-
Notifications
You must be signed in to change notification settings - Fork 1
Home
Thank you for your interest in Grape 🍇.
Please note that since part of Grape 🍇 involves communicating with the NVIDIA GPU kernel module via the /proc
filesystem (which, to my best knowledge, cannot be handled easily with Docker), all of the following steps are done natively (i.e., outside the Docker environment).
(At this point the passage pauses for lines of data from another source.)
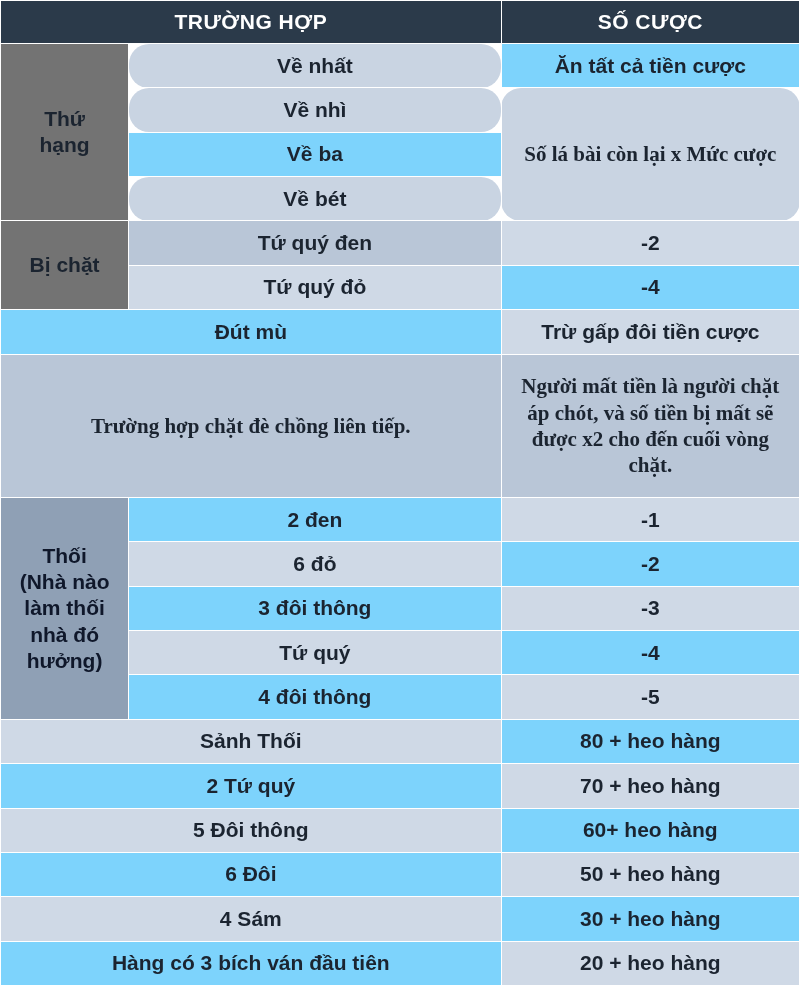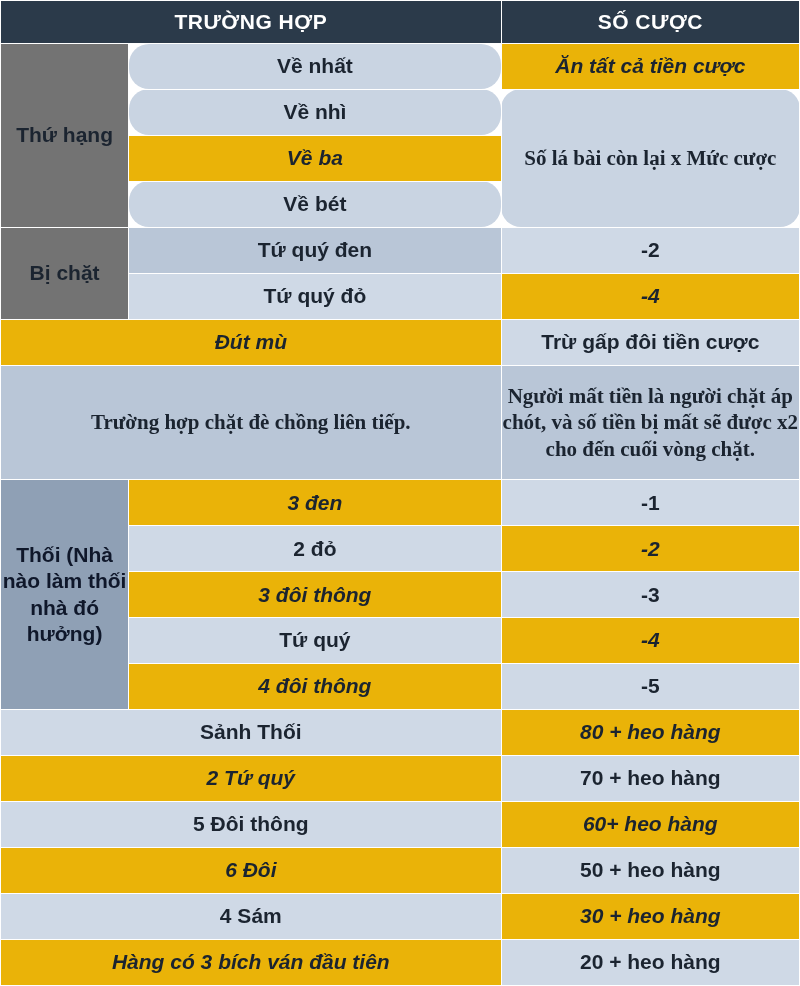"TRƯỜNG HỢP" table.rules td, table.rules th { padding: 4px 0 -> 4px 16px }
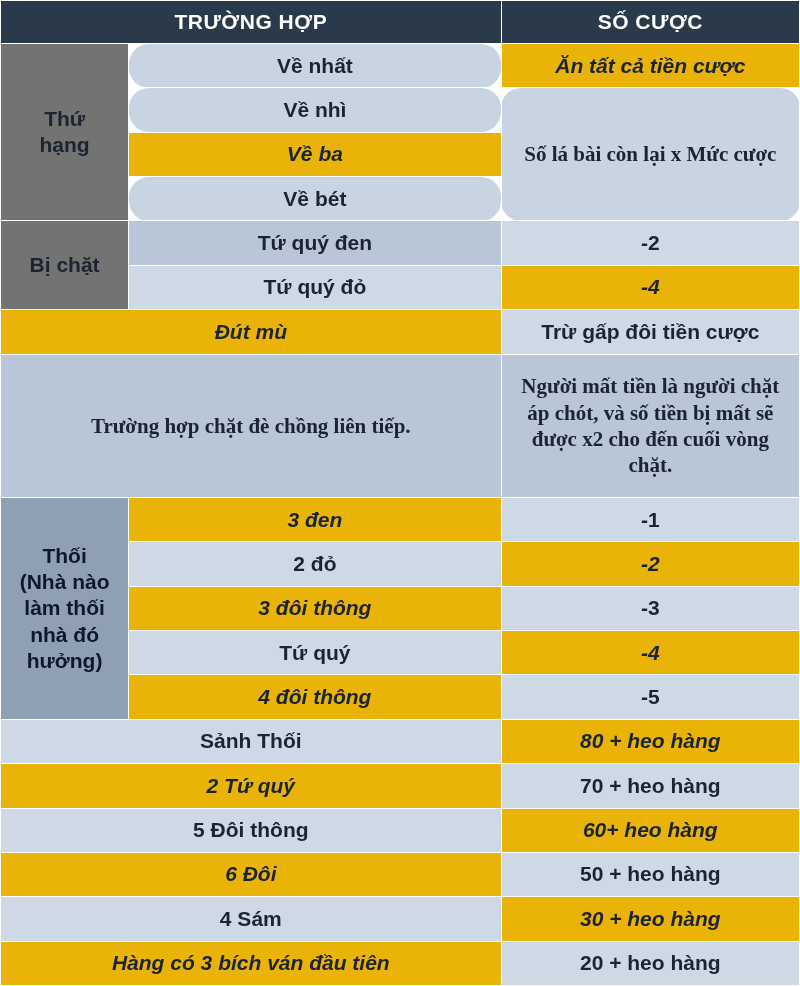"Ăn tất cả tiền cược" .cell-b { background: #eab308 -> #7dd3fc; font-style: italic -> none }
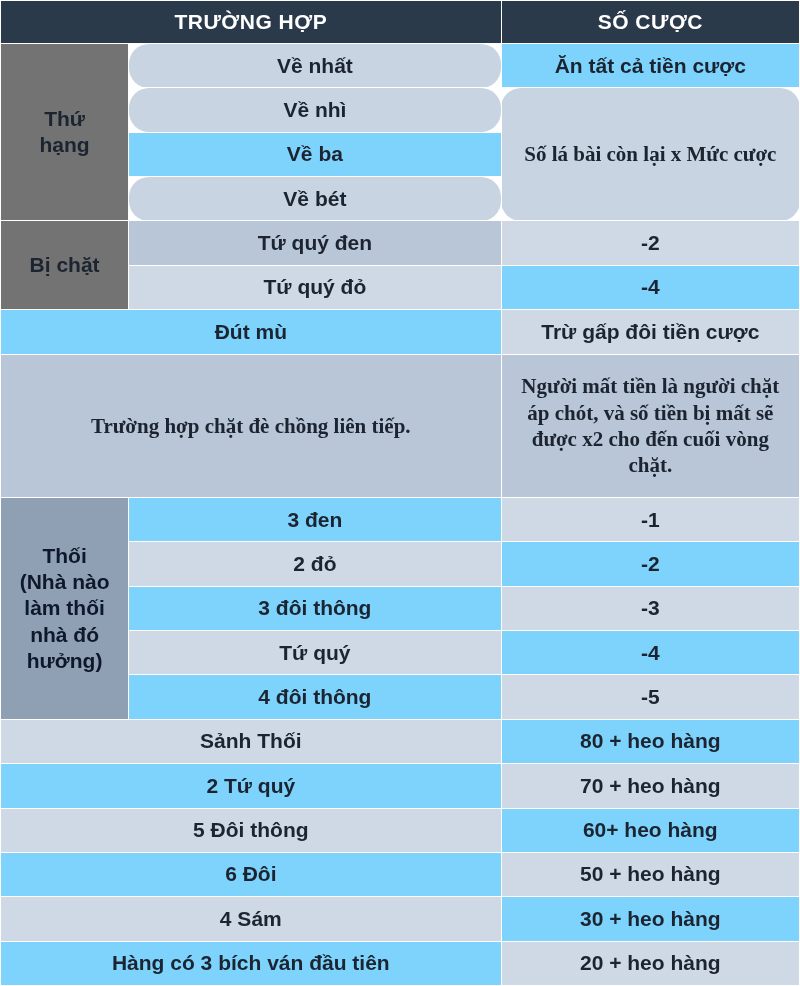"3 đen" td.cell-b { text: 3 -> 2 }
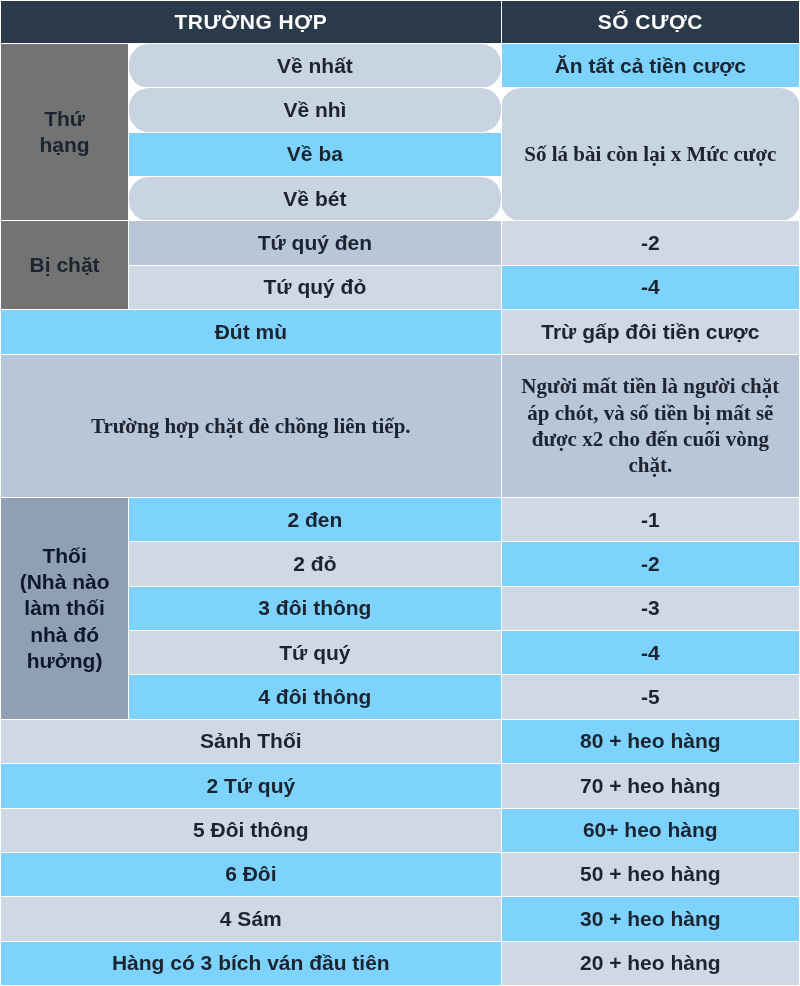"2 đỏ" td.cell-d { text: 2 -> 6 }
We also assume that the OS is either Ubuntu 20.04 or 22.04.
-
Checkout Grape's 🍇 source code:
git clone https://github.com/UofT-EcoSystem/Grape-MICRO56-Artifact
-
Make sure that common software dependencies are installed properly:
./scripts/Installation/0-install_build_essentials.sh
-
Install our customized NVIDIA GPU driver and then reboot the machine:
./scripts/Installation/1-install_NVIDIA_GPU_driver.sh sudo reboot
When the machine is rebooted, make sure that the message
NVRM: loading customized kernel module from Grape
appears when running the commandsudo dmesg
. If it does not, reinstall the GPU driver and then reboot again:# Note the `--reinstall` option. ./scripts/Installation/1-install_NVIDIA_GPU_driver.sh --reinstall sudo reboot
- You will be asked some questions upon installing/uninstalling the GPU driver. Most of the questions are regarding the X server, which, to our best knowledge, does not affect the experiment results:
-
Questions when installing:
An alternate method of installing the NVIDIA driver was detected ...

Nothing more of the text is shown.